▶ _What you have to do_: Would you retype exactly the lines below, starting with the one that has "bis 4 zusammensetzen" and going on through the one that has "font-size: 18px ->", with no pictures and nothing else?

··· The records

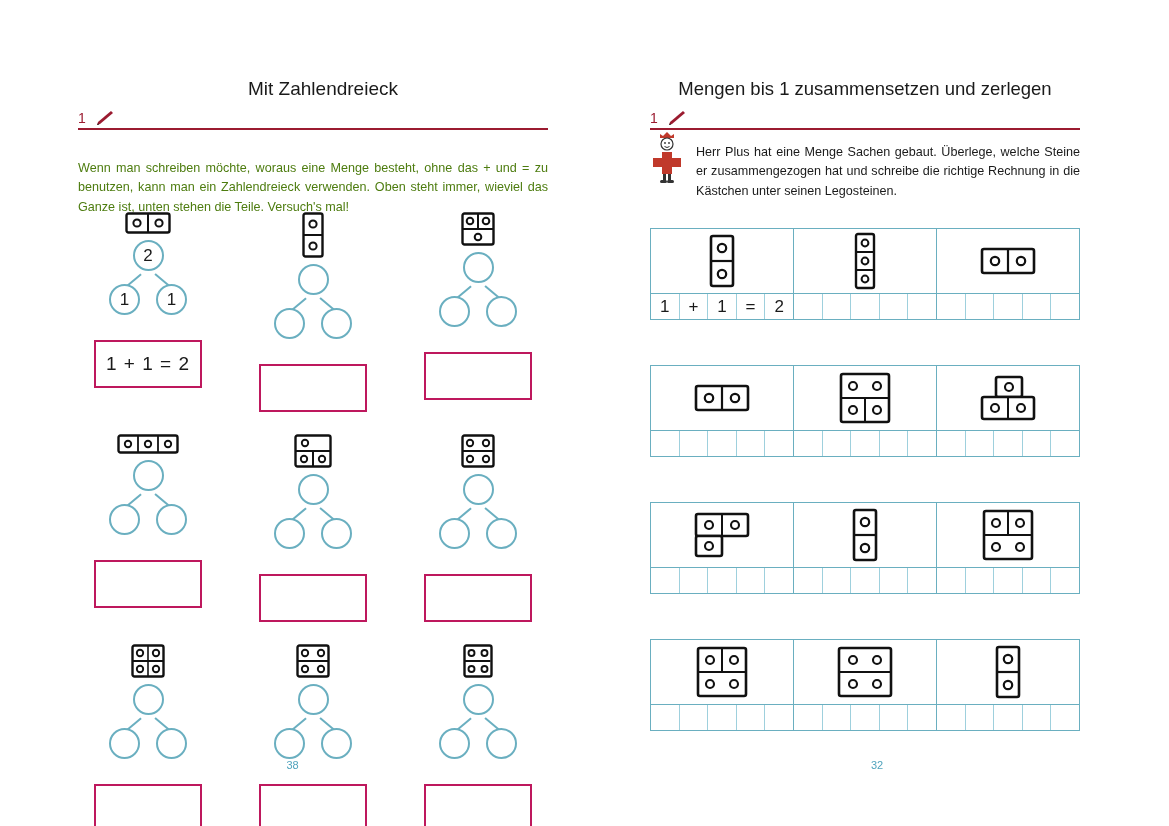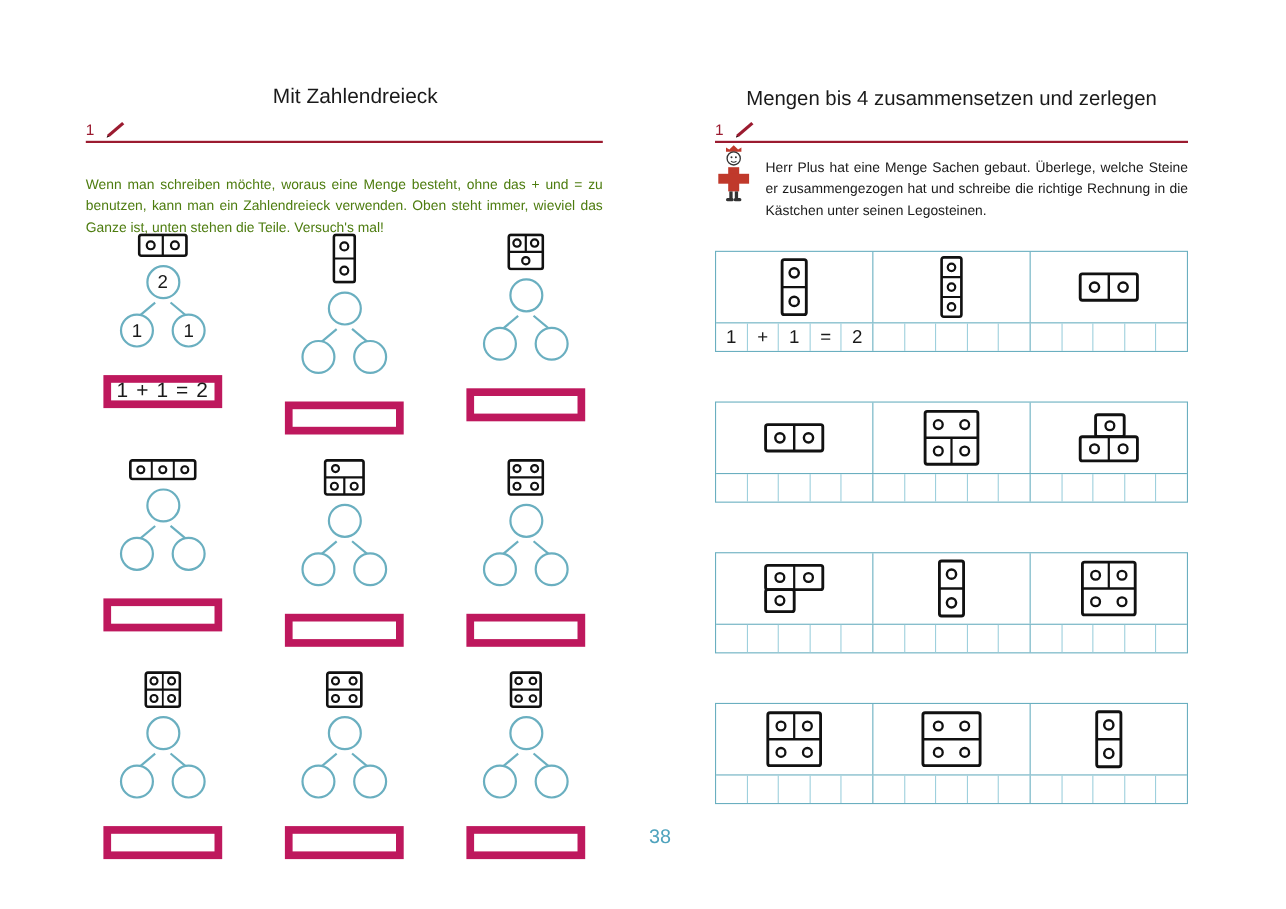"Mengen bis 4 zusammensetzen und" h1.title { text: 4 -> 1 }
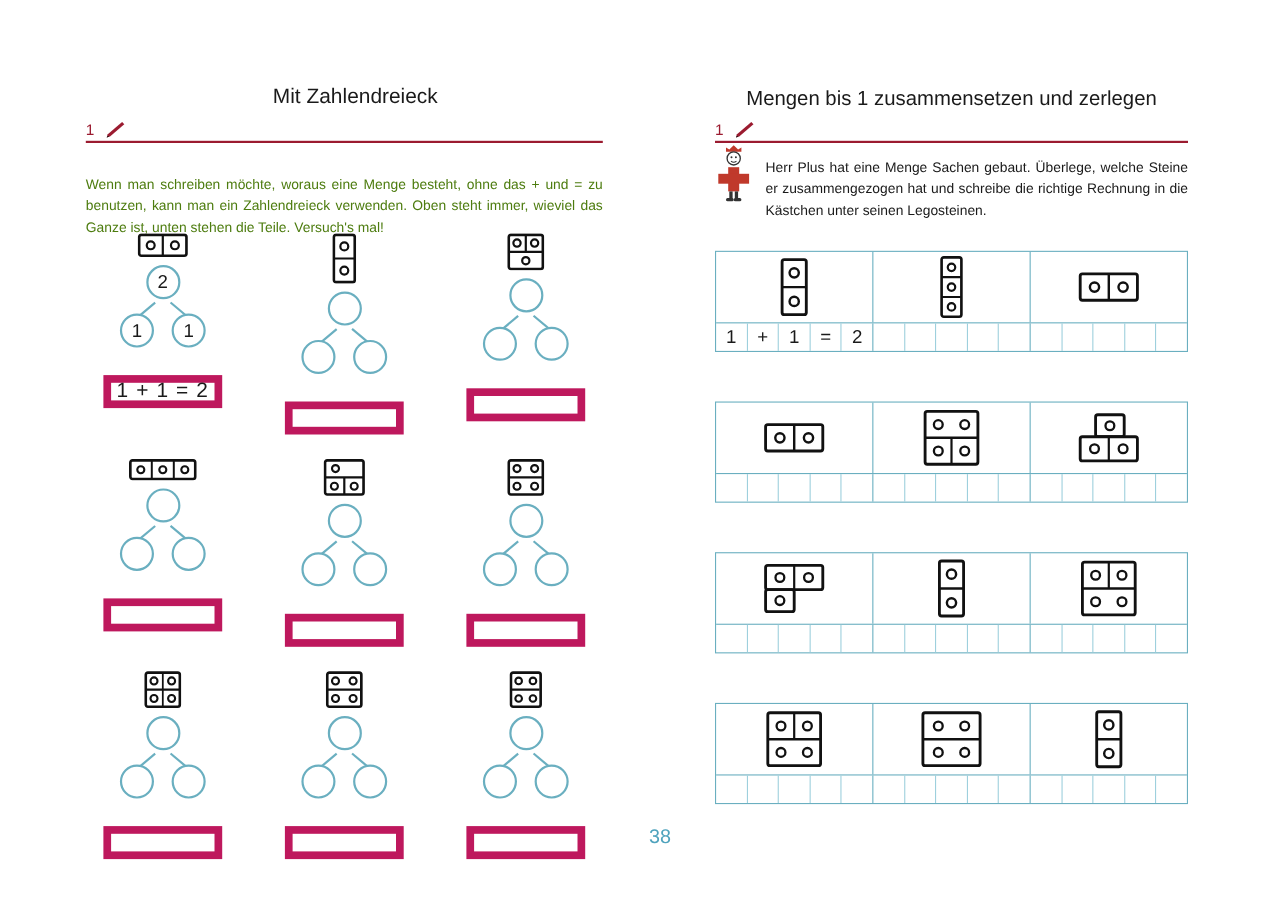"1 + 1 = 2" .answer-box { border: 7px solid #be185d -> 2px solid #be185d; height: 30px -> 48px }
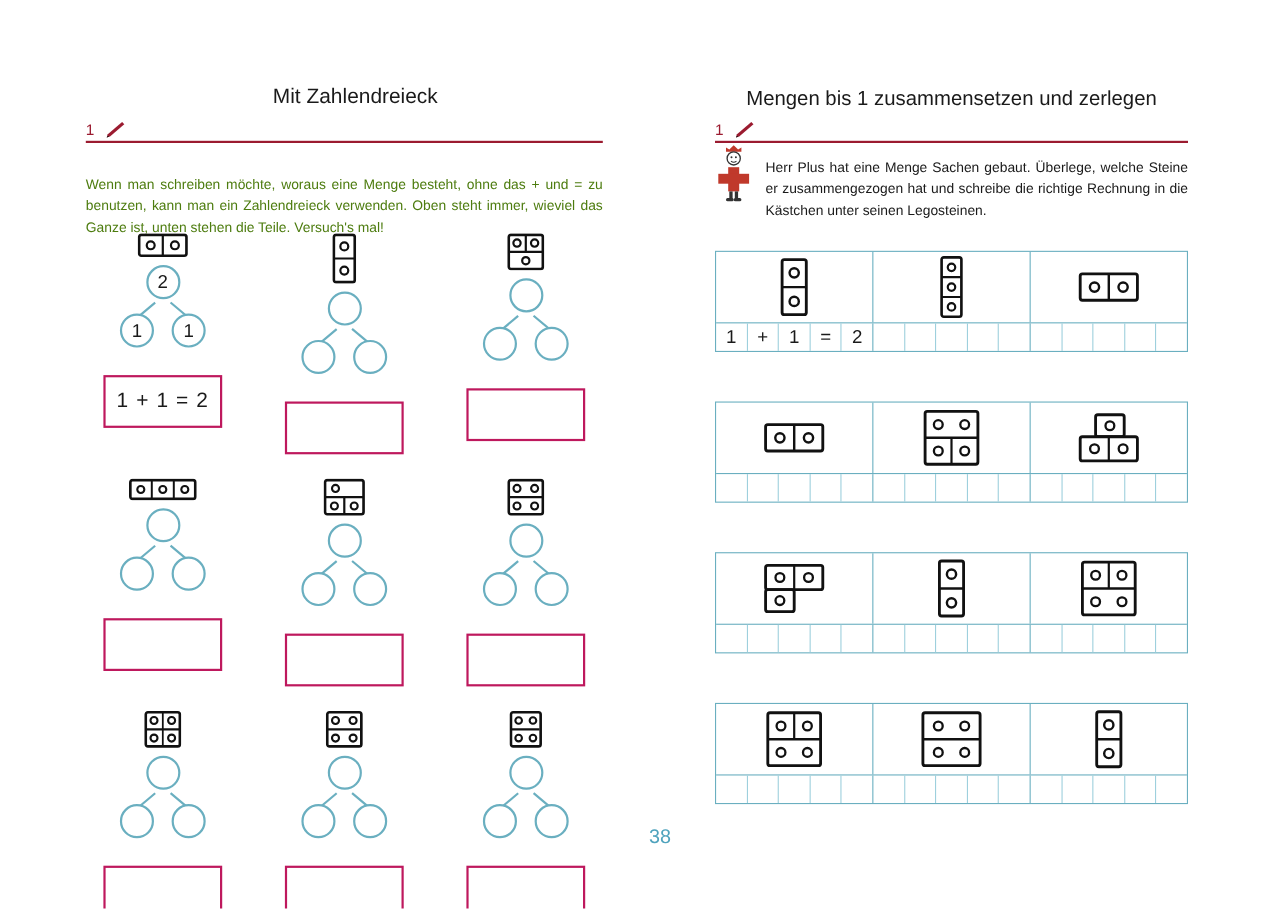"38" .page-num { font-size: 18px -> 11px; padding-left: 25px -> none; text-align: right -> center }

······
··· The records

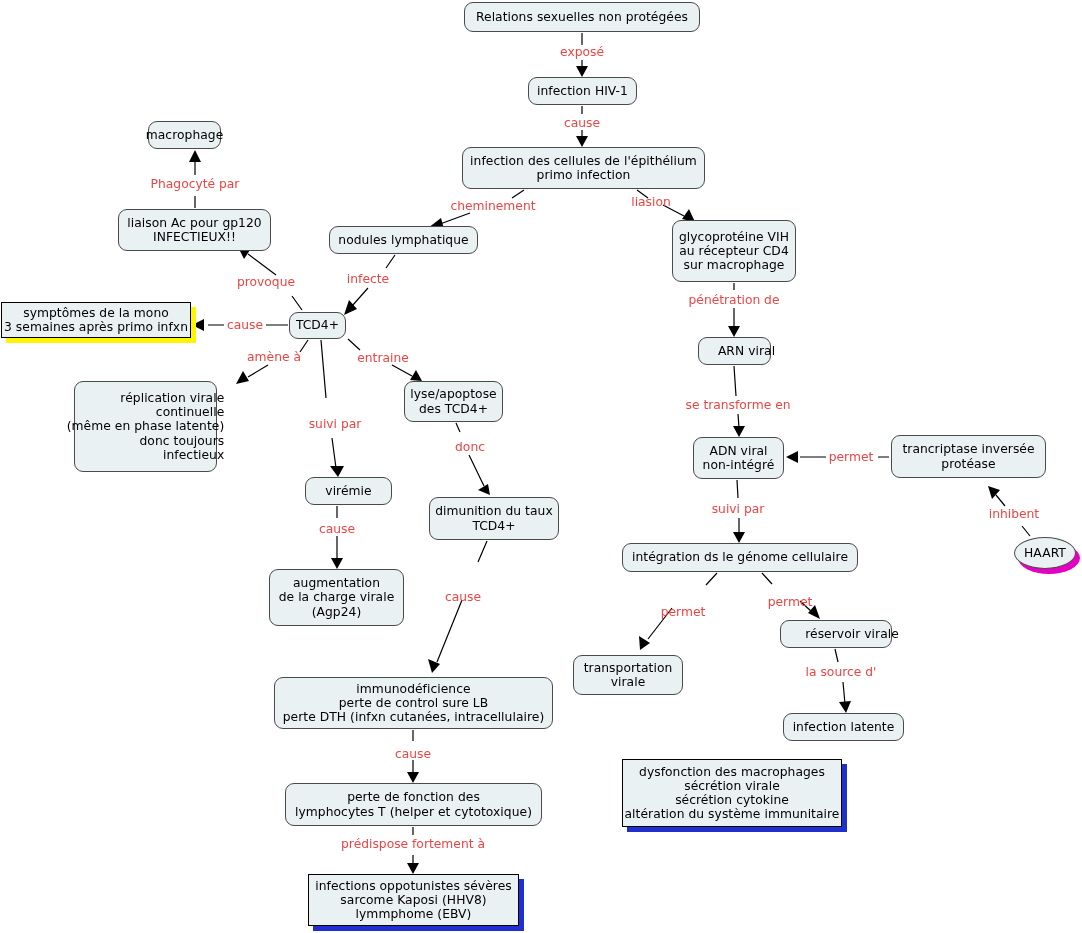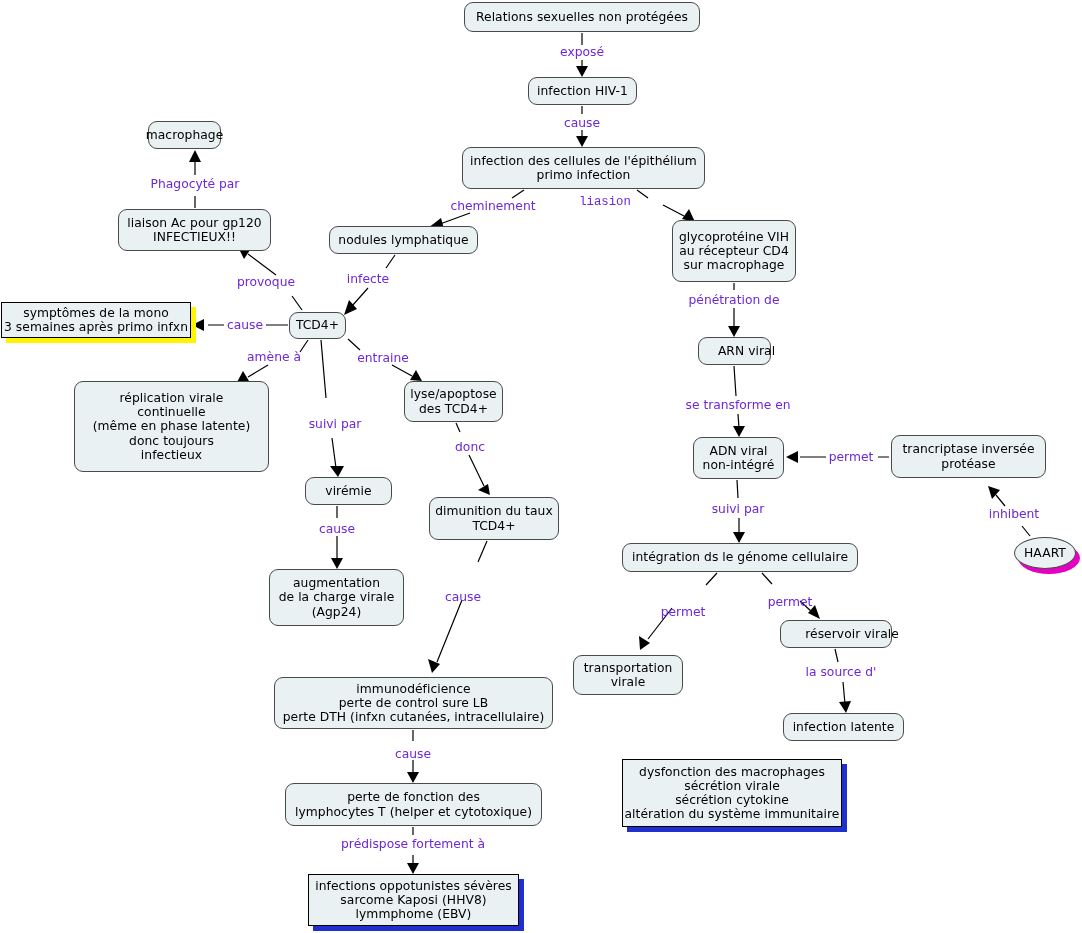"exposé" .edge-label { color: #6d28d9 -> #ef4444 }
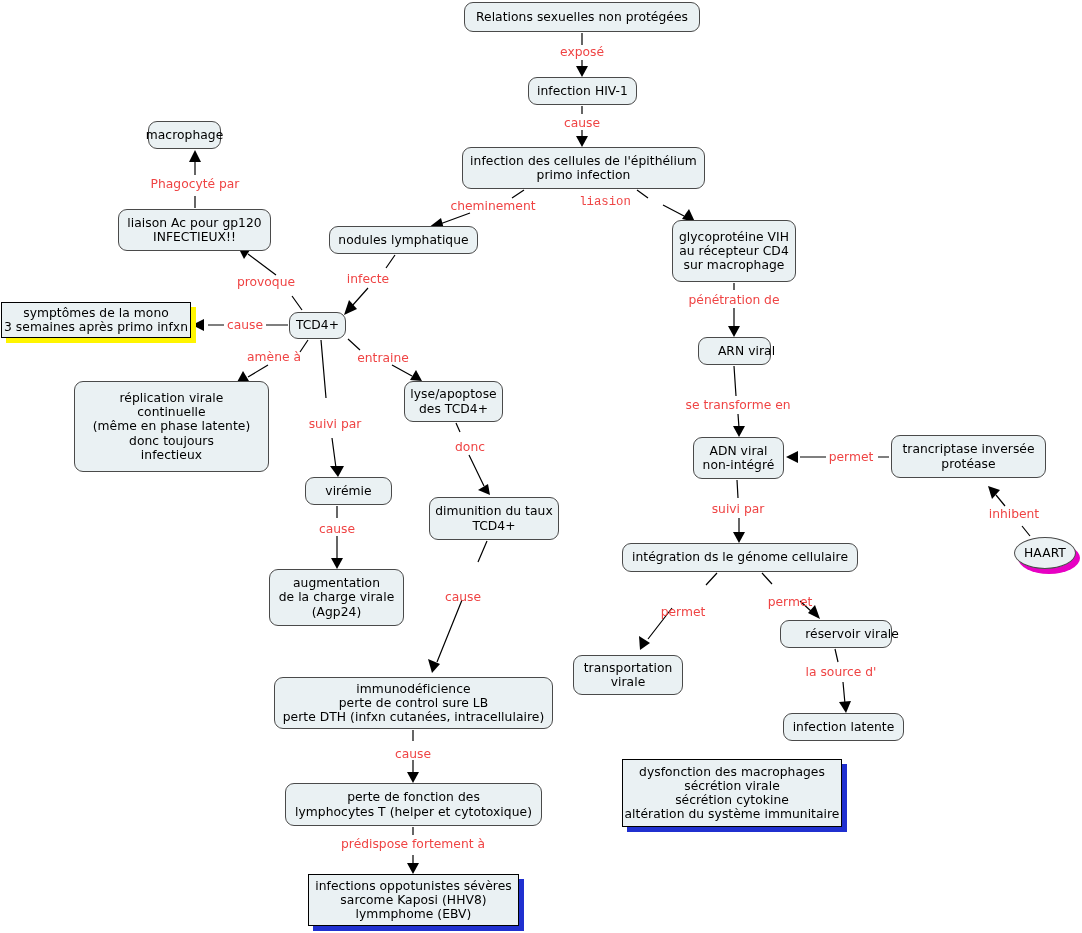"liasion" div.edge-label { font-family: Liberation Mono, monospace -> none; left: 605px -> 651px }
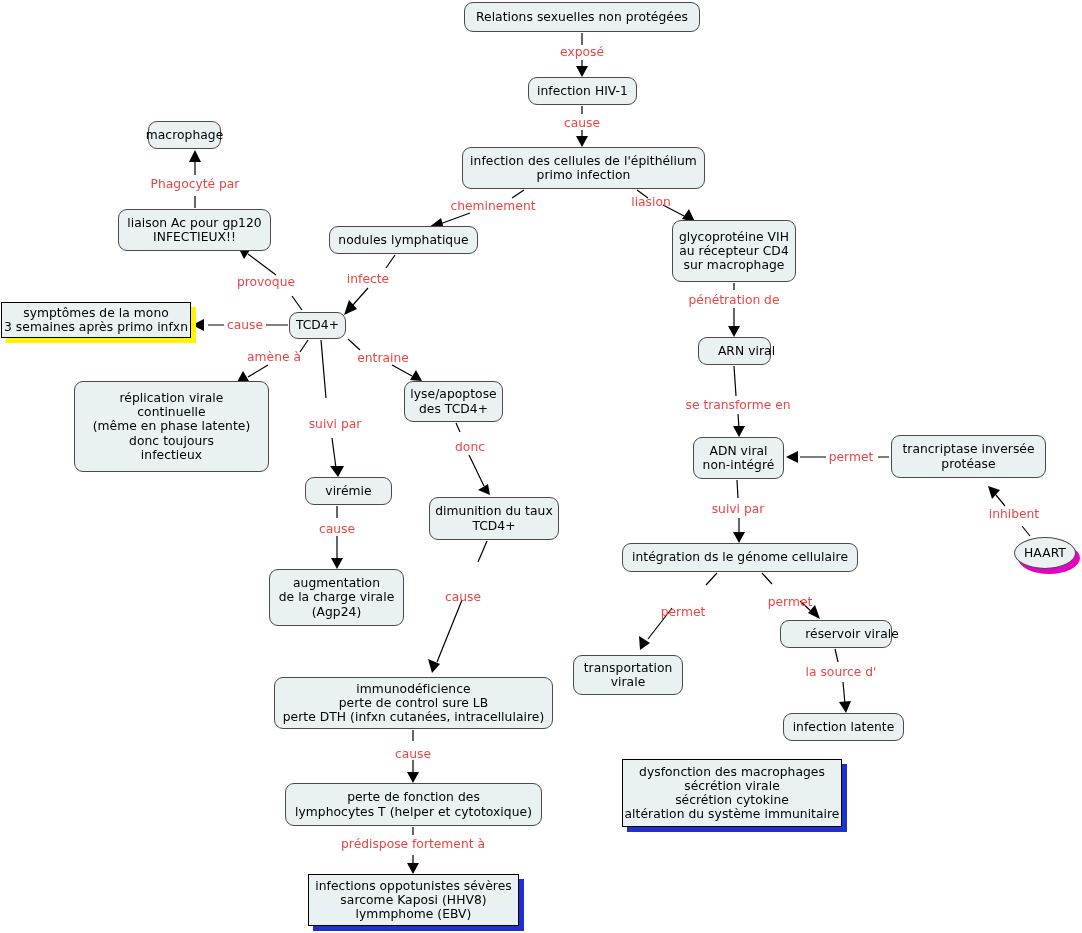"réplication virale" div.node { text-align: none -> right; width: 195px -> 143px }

······
··· The records

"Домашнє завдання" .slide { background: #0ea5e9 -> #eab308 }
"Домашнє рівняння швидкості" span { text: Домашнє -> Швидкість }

······

▶ _Response box_:
"Mengen bis 4 zusammensetzen und" h1.title { text: 4 -> 1 }
"1 + 1 = 2" .answer-box { border: 7px solid #be185d -> 2px solid #be185d; height: 30px -> 48px }
"38" .page-num { font-size: 18px -> 11px; padding-left: 25px -> none; text-align: right -> center }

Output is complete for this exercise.